In der zweiten Jahreshälfte 2017 schaffte es das Spezialeinsatzkommando (SEK) Sachsen mehrfach in die bundesweiten Schlagzeilen. Während die sächsischen Polizeikrieger für ihren Einsatz im Hamburger Schanzenviertel während des G20 kaum Kritik einstecken mussten, schlugen die Wellen in zwei Skandalen um die Verwendung rechter Symbole in der Truppe im September und Dezember umso höher. Die Gemeinsamkeiten der drei betreffenden Einsätze, die Militarisierung der Polizei, die Verwendung der neuen Rüstungsgüter zur Demonstrations- und Aufstandsbekämpfung und eine zunehmend autoritäre Stimmung im gesamten Sicherheitsapparat werden allerdings weitestgehend ausgeblendet.

Militarisierte Vollausstattung

Seit den Terroranschlägen in Paris und Brüssel befinden sich die deutschen Polizeien in einer Aufrüstungsspirale.[1] Die Polizei Sachsen kann in dieser Entwicklung als Vorreiter betrachtet werden. Grund dafür sind bis jetzt weniger einzelne Projekte, die besonders hervorstechen, sondern vielmehr die Konsequenz, mit der fast alle aktuellen Aufrüstungsschritte mitgegangen wurden.

So flossen seit 2015 mindestens 21,5 Millionen Euro in Sturmgewehre für SEK und Beweissicherungs- und Festnahmeeinheiten (BFE), neue Ausrüstung für die Spezialeinheiten in Anlehnung an Elitesoldaten, Titanhelme und schwere Körperschutzwesten für Streifenwagenbesatzungen und Bereitschaftspolizei, neue Dienstpistolen und sieben gepanzerte Geländewagen.

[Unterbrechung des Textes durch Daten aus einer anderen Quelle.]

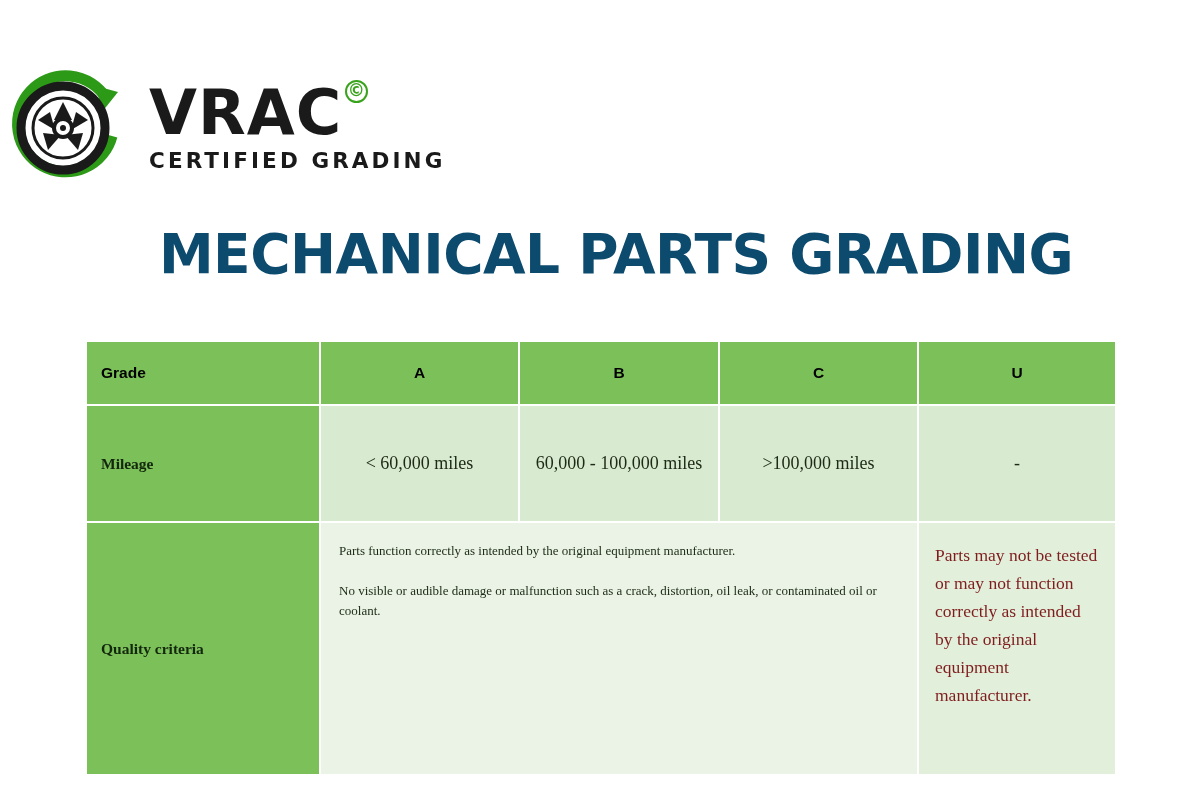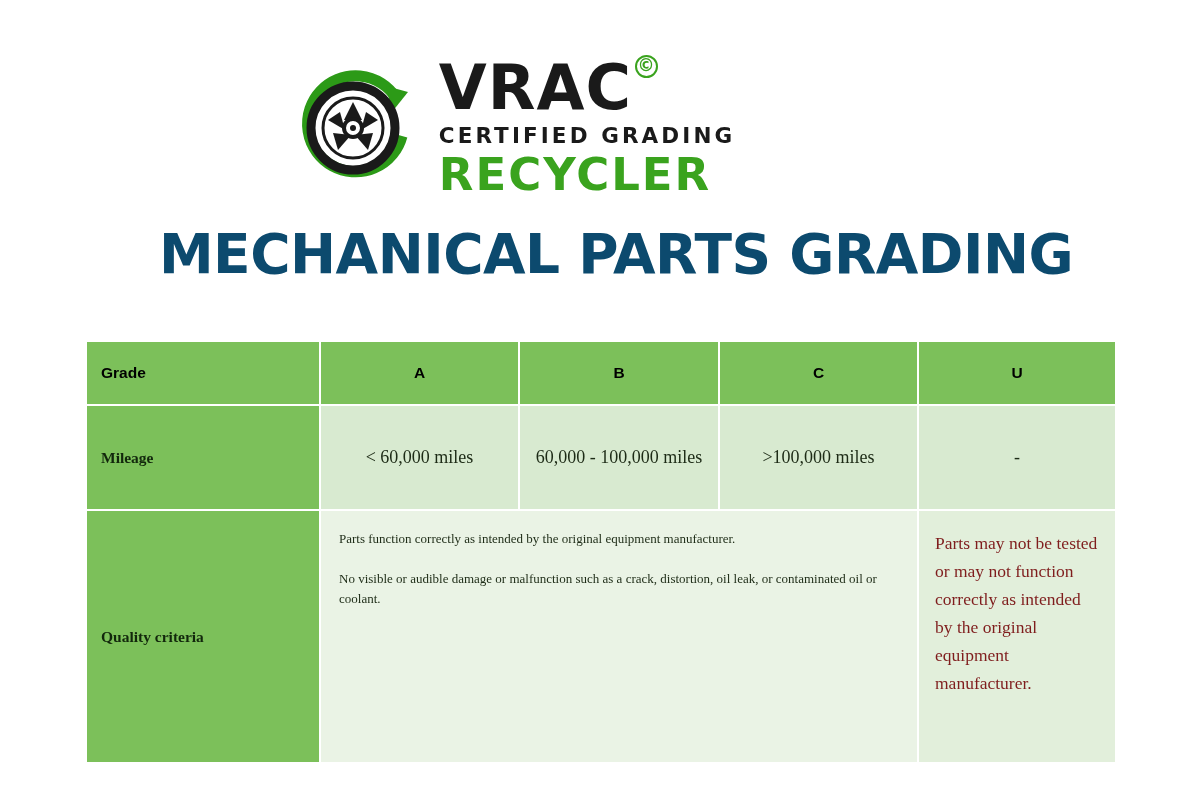"VRAC" .logo-block { justify-content: center -> flex-start; left: 11px -> 0 }
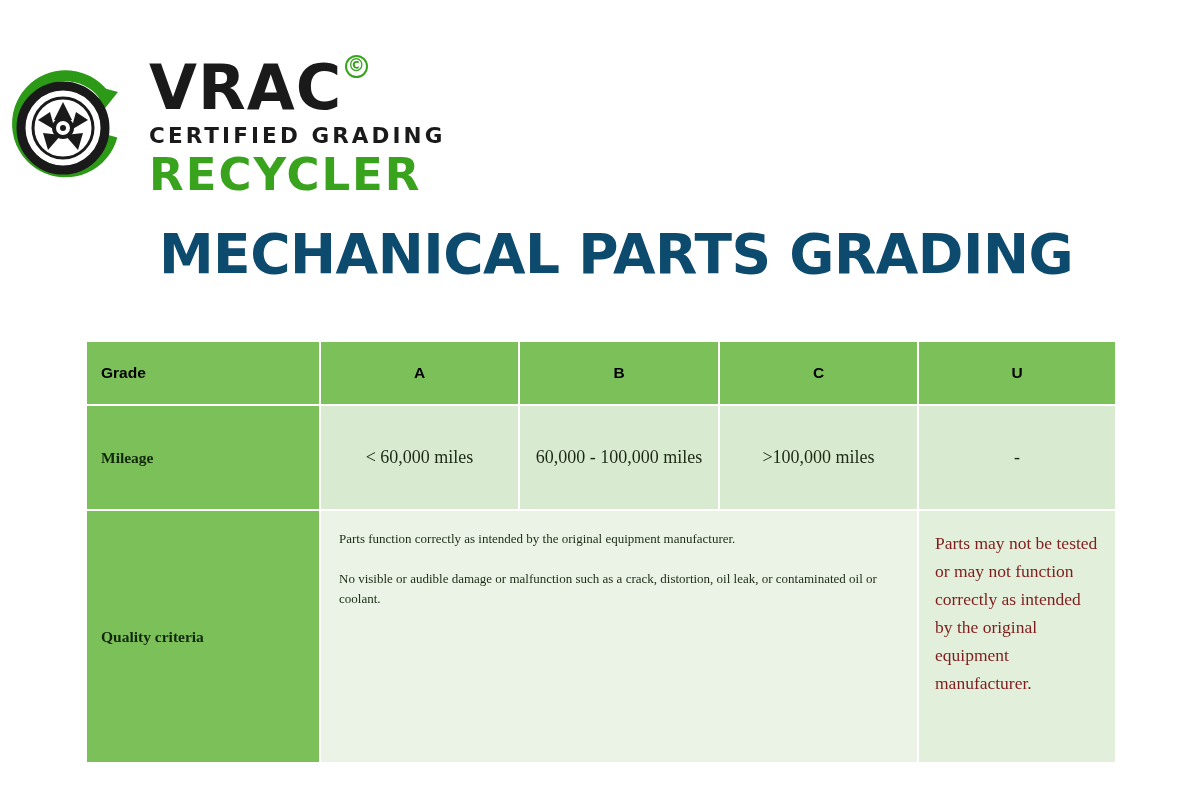"RECYCLER" div.logo-recycler { html: <div>RECYCLER</div> -> none }
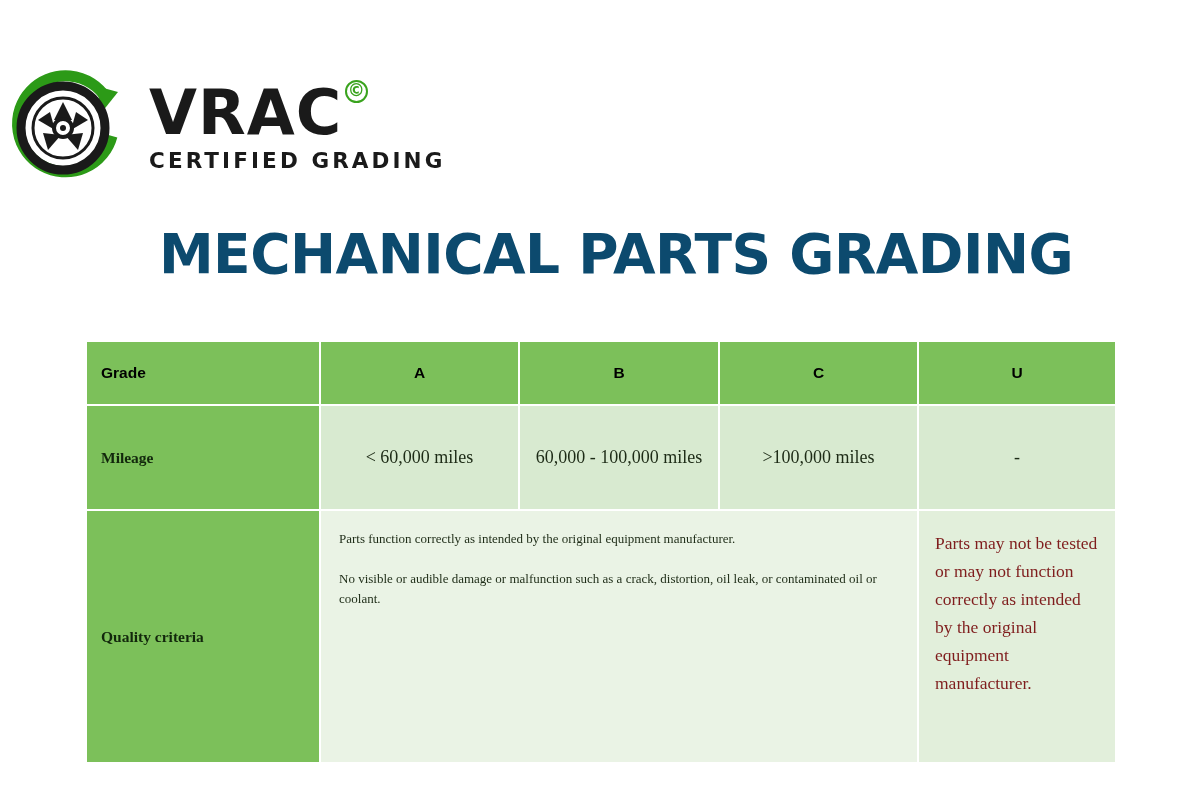"< 60,000 miles" .mileage-row td.data { padding: 0 10px -> 6px 10px }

Zu diesem Aufgebot kommen seit dem 15.12.2017 zwei Radpanzer des Rüstungskonzerns Rheinmetall mit dem bezeichnenden Namen „Survivor R“.[2] Bei der für Medienvertreter inszenierten Vorstellung des Panzers in Leipzig zeigte sich, dass die sächsischen Modelle – anders als die Bestellungen in anderen Bundesländern – mit einem aus dem Innenraum steuerbaren Gefechtsturm ausgestattet sind. Auf diesem befinden sich neben Kameras, einem Scheinwerfer und einer Abschussvorrichtung für Gas- und Nebelgranaten auch ein Munitionskasten und ein Zuführgurt für ein noch nicht installiertes Waffensystem.

Ein Polizeisprecher gab dazu gegenüber der Leipziger Volkszeitung wenig beruhigend an: „Ein Maschinengewehr kommt nicht drauf, das gibt das Polizeigesetz nicht her“.[3] Während also die Möglichkeit besteht – Rheinmetall vertreibt den Survivor R auch in einer rein militärischen Variante, steht der Installation bei der Polizei nur das aktuelle Gesetz im Weg. Vorerst wird die Polizei Sachsen aber wohl mit einem System zum Verschießen von Gummigeschossen vorlieb nehmen müssen, auch wenn das laut Pressesprecher „noch nicht ganz spruchreif“[4] sei.

Diese Ausrüstung des Panzers, der offiziell für Terror- und Amoklagen angeschafft wurde, zeigt, dass auch Einsätze bei Demonstrationen und Unruhen vorbereitet werden. So ging es bereits in einem Artikel der Lokalzeitung[5] zur Leipziger Silvesternacht primär um erwartete Straßenschlachten im Stadtteil Connewitz; am Ende des Artikels tauchte aber auch der neue Radpanzer auf, der für den Fall der Fälle in Bereitschaft gehalten würde.

Kriegsgerät gegen Demonstrant_innen

Im Bereich der Militarisierung des Protest Policing,[6] sprich der Bekämpfung von Unruhen und Demonstrationen, hat Sachsen im bundesweiten Vergleich aktuell die Nase vorn. Bereits 2011 im Rahmen der Proteste gegen den jährlichen Naziaufmarsch zur Bombardierung Dresdens brach Sachsen den bis dahin bestehenden stillen Konsens und setzte sein SEK zur Räumung einer Blockade ein. In diesem Fall noch in demonstrationstypischer Körperschutzausrüstung, aber neben gängigen Schlagstöcken auch mit langen Holzknüppeln und sogenannten Pepperballpistolen zum Verschießen von Reizstoffkapseln ausgestattet.[7]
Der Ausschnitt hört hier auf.